FENTON, Mo. (AP) — Jennifer Labit remembers long nights sitting in her laundry room about a dozen years ago, folding and sewing together cloth diaper inserts made from microfiber cleaning cloths usually found in the automotive section.
The St. Louis Post-Dispatch (http://bit.ly/2bWPtCi ) reports that her efforts eventually led to the launch of Cotton Babies, the makers of the continent's most popular cloth diaper, called bumGenius. The company also produces several other kinds of cloth diapers and other natural parenting products.
Cotton Babies announced recently it will move its sewing and manufacturing operations to its headquarters in Fenton, and expects to hire about 30 to 60 people in the coming months. Depending if manufacturing picks up, they hope to hire 150 total, and be running by the end of the year.
The headquarters is in the old New Balance warehouse.
"This is huge. This is huge," said Labit, who serves as chief executive of the growing company. "From a dream perspective, having it where it is, the ability to impact our city . this will be good for St. Louis."
The company is reaching out to immigrants and refugees served by the International Institute of St. Louis and Oasis International to fill some of the jobs.
"My priority is to hire people who deserve good jobs," Labit said. She's excited by the idea of people from different backgrounds filling the company's lunchroom.
The move is good for the company, which is closing its manufacturing plant outside of Denver because its owners plan to retire. Having the manufacturing center based at the headquarters will streamline operations, save on transportation costs and allow Labit to better oversee the process. A new and more sophisticated computerized Gerber cutter machine is quicker than the one they have now, and will allow more pieces of fabric to be cut at once. They will also be able to do contract work for other area companies that need cutting services.
The company will be able to come up with items more quickly on an as-needed basis. They supply products to 500 independent retailers or independent websites, including Target online. They also carry products in the brick-and-mortar locations of Babies R Us and Buy Buy Baby stores.
The company employs about 60 people now, including Labit's husband, Jimmy, who is the chief operating officer. As the company expanded, so has their family — they now have four children. Labit blogs about parenting and entrepreneurship and travels around the country to speak to other female entrepreneurs, and she often delivers this message: You can't do it all.

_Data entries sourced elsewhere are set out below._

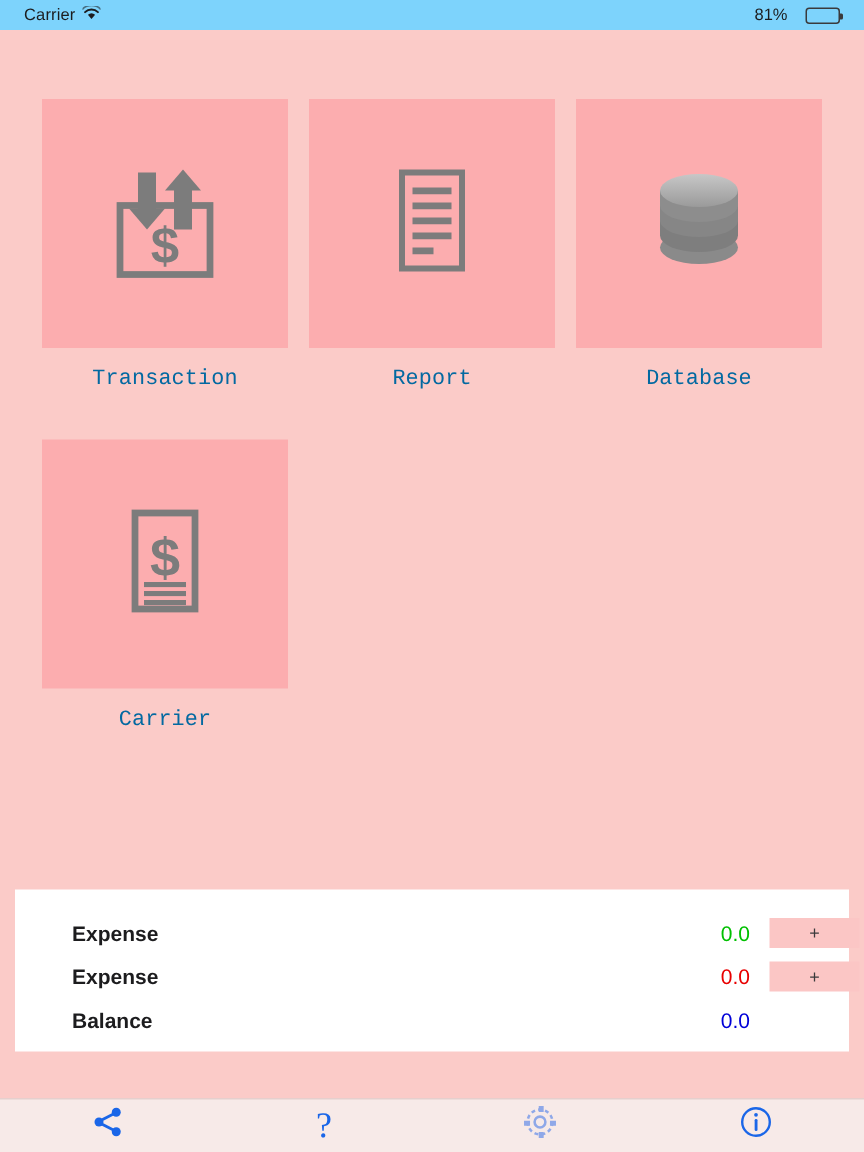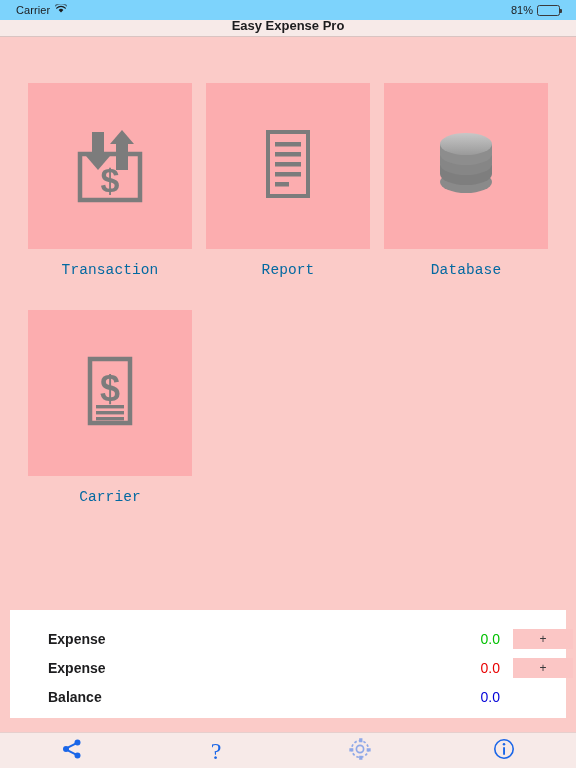--- a/index.html
+++ b/index.html
@@ -43,21 +43,21 @@
     left: 0; right: 0;
     text-align: center;
     font-size: 11px;
     font-weight: 600;
     pointer-events: none;
   }
   .sb-right {
     margin-left: auto;
     display: flex;
     align-items: center;
-    gap: 4px;
+    gap: 12px;
     font-size: 11px;
     z-index: 2;
   }
   .battery {
     width: 23px; height: 11px;
     border: 1px solid #3a3a3c;
     border-radius: 2.5px;
     position: relative;
     padding: 1px;
     box-sizing: border-box;
@@ -224,23 +224,20 @@
       </span>
     </div>
     <div class="sb-right">
       <span>81%</span>
       <span class="battery">
         <span class="battery-fill" id="battery-fill" style="width:81%"></span>
       </span>
     </div>
   </div>
 
-  <div class="navbar">
-    <div class="nav-title">Easy Expense Pro</div>
-  </div>
 
   <div class="content">
 
     <div class="grid">
 
       <div class="tile">
         <div class="tile-box">
           <span>
             <svg width="92" height="92" viewBox="0 0 92 92">
               <rect x="16" y="36" width="60" height="46" fill="none" stroke="#7c7c7c" stroke-width="4.5"></rect>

"If I defined my success as a mom by June Cleaver's standards or by the homeroom moms who never talk to me because they don't know me, I'm a failure," she wrote in a blog post about Mother's Day. "If I define my success as a mom by the smart, well-spoken kids we are raising, we've succeeded so many times over."
One company goal is helping other parents. Cotton Babies is one of the few companies in the area that allow younger babies to come to work with their parents, though they won't be allowed in the factory. Cotton Babies also has a retail store here. The store offers cloth diapering classes and support for parents who are looking for more economic and Earth-conscious ways to care for their babies.
Cloth diapers have evolved significantly from the era of plastic pants and diaper pins. Current versions are made with hemp, suedecloth, microfiber, and waterproof outer layers designed to absorb wetness and keep a baby dry. The diapers stay closed through snaps or hook-and-loop closures.
Labit smiles knowingly as she recalls how she took a programming class about 20 years ago, and she asked her instructor some questions about a homework assignment she didn't understand. Instead of being constructive, the instructor told her, "You'll never invent anything."
Now, Cotton Babies has 13 patents on its designs and other features. They're constantly brainstorming ways to improve their product, a process Labit says is actually very fun. The company's goals include helping families and reducing waste, something that's happening by the move to Fenton, says Labit.
Disposable diaper companies have changed the definition of diapers over the last two generations, something that isn't necessarily good for the environment or for families who have to stretch disposable diapers between changes because they can't afford to buy more, she says. "While disposable diapers will always have a part to play in the lives of families, our goal is to make cloth diapers a primary part of mainstream culture again," Labit said.